EXERCISE INSTRUCTIONS
Reproduce all the entries exactly.

RECORDS SHOWN
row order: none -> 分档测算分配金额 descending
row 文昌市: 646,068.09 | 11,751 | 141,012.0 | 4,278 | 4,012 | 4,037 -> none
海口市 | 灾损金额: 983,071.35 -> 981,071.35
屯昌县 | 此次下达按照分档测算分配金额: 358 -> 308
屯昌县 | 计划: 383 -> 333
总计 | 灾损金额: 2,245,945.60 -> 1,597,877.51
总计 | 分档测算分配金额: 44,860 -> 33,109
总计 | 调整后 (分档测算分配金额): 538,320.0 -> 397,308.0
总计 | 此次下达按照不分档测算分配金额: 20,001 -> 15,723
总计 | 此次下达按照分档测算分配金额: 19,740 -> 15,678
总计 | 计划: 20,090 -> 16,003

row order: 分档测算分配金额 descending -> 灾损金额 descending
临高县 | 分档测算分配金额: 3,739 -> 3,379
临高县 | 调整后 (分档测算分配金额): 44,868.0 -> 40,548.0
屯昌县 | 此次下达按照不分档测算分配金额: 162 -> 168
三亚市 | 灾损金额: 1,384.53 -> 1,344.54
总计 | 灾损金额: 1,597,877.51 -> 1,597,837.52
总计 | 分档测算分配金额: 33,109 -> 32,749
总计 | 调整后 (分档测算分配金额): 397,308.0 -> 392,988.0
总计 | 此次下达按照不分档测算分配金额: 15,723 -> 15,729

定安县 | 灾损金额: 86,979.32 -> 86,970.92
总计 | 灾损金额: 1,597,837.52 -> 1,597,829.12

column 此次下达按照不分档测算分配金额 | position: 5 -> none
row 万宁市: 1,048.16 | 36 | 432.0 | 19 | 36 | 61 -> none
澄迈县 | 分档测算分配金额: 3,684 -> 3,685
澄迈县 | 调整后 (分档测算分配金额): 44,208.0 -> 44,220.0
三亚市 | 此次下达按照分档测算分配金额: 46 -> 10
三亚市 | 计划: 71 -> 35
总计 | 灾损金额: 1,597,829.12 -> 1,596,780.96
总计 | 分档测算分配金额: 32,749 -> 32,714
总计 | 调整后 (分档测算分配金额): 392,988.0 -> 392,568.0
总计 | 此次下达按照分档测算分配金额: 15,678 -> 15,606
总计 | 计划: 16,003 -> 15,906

REPLY TO THE EXERCISE
row order: none -> 分档测算分配金额 descending
row 文昌市: 646,068.09 | 11,751 | 141,012.0 | 4,278 | 4,012 | 4,037 -> none
海口市 | 灾损金额: 983,071.35 -> 981,071.35
屯昌县 | 此次下达按照分档测算分配金额: 358 -> 308
屯昌县 | 计划: 383 -> 333
总计 | 灾损金额: 2,245,945.60 -> 1,597,877.51
总计 | 分档测算分配金额: 44,860 -> 33,109
总计 | 调整后 (分档测算分配金额): 538,320.0 -> 397,308.0
总计 | 此次下达按照不分档测算分配金额: 20,001 -> 15,723
总计 | 此次下达按照分档测算分配金额: 19,740 -> 15,678
总计 | 计划: 20,090 -> 16,003

row order: 分档测算分配金额 descending -> 灾损金额 descending
临高县 | 分档测算分配金额: 3,739 -> 3,379
临高县 | 调整后 (分档测算分配金额): 44,868.0 -> 40,548.0
屯昌县 | 此次下达按照不分档测算分配金额: 162 -> 168
三亚市 | 灾损金额: 1,384.53 -> 1,344.54
总计 | 灾损金额: 1,597,877.51 -> 1,597,837.52
总计 | 分档测算分配金额: 33,109 -> 32,749
总计 | 调整后 (分档测算分配金额): 397,308.0 -> 392,988.0
总计 | 此次下达按照不分档测算分配金额: 15,723 -> 15,729

定安县 | 灾损金额: 86,979.32 -> 86,970.92
总计 | 灾损金额: 1,597,837.52 -> 1,597,829.12

column 此次下达按照不分档测算分配金额 | position: 5 -> none
row 万宁市: 1,048.16 | 36 | 432.0 | 19 | 36 | 61 -> none
澄迈县 | 分档测算分配金额: 3,684 -> 3,685
澄迈县 | 调整后 (分档测算分配金额): 44,208.0 -> 44,220.0
三亚市 | 此次下达按照分档测算分配金额: 46 -> 10
三亚市 | 计划: 71 -> 35
总计 | 灾损金额: 1,597,829.12 -> 1,596,780.96
总计 | 分档测算分配金额: 32,749 -> 32,714
总计 | 调整后 (分档测算分配金额): 392,988.0 -> 392,568.0
总计 | 此次下达按照分档测算分配金额: 15,678 -> 15,606
总计 | 计划: 16,003 -> 15,906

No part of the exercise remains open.